• **TASK INSTRUCTIONS**: What do the lines from the one containing "Kimes Ranch Mens" through the end of the listing below say? Restate them word for word and give nothing else.
- Opening Delimiter -
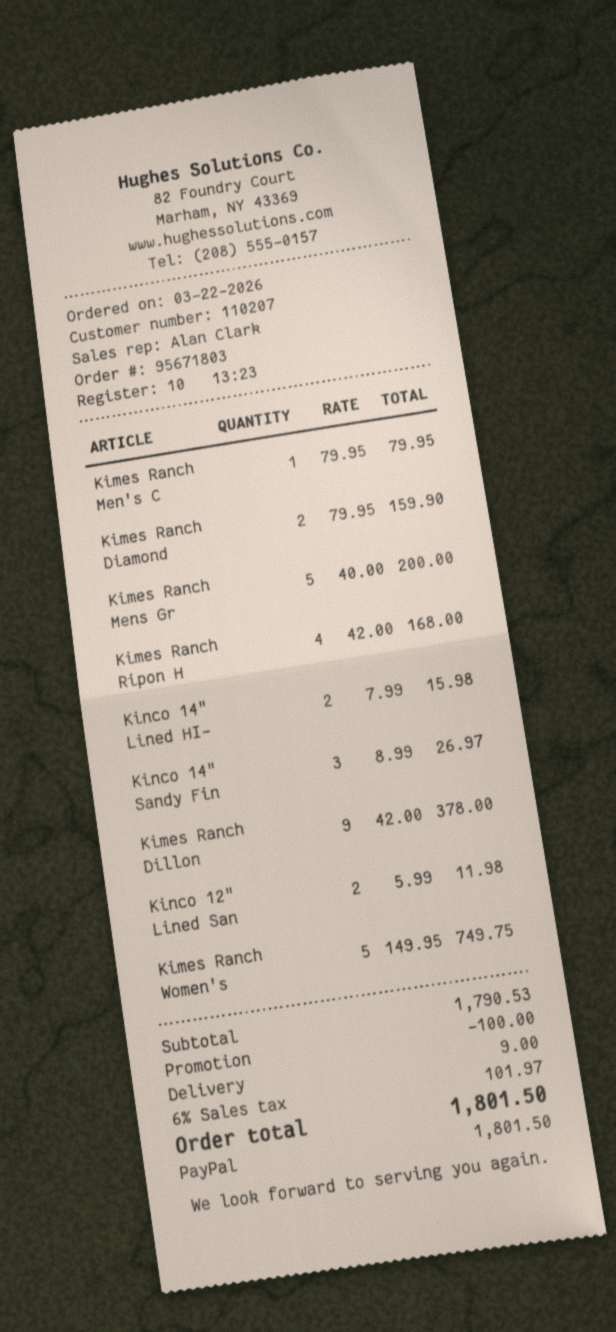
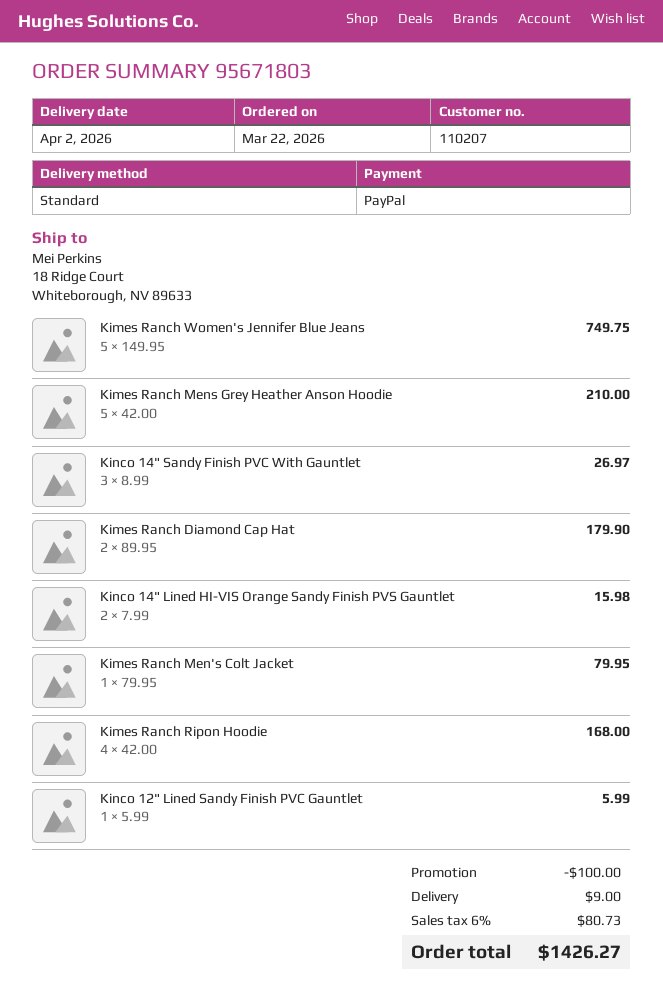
Kimes Ranch Diamond: 2 x 79.95 = 159.90 -> 2 x 89.95 = 179.90
Kimes Ranch Mens Gr: 5 x 40.00 = 200.00 -> 5 x 42.00 = 210.00
Kimes Ranch Dillon: 9 x 42.00 = 378.00 -> none
Kinco 12" Lined San: 2 x 5.99 = 11.98 -> 1 x 5.99 = 5.99
tax: 6% = 101.97 -> 6% = 80.73
total: 1801.50 -> 1426.27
- Closing Delimiter -
• **ANSWER TO THIS TASK**:
Kimes Ranch Mens Gr: 5 x 40.00 = 200.00 -> 5 x 42.00 = 210.00
Kimes Ranch Dillon: 9 x 42.00 = 378.00 -> none
Kinco 12" Lined San: 2 x 5.99 = 11.98 -> 1 x 5.99 = 5.99
tax: 6% = 101.97 -> 6% = 80.73
total: 1801.50 -> 1426.27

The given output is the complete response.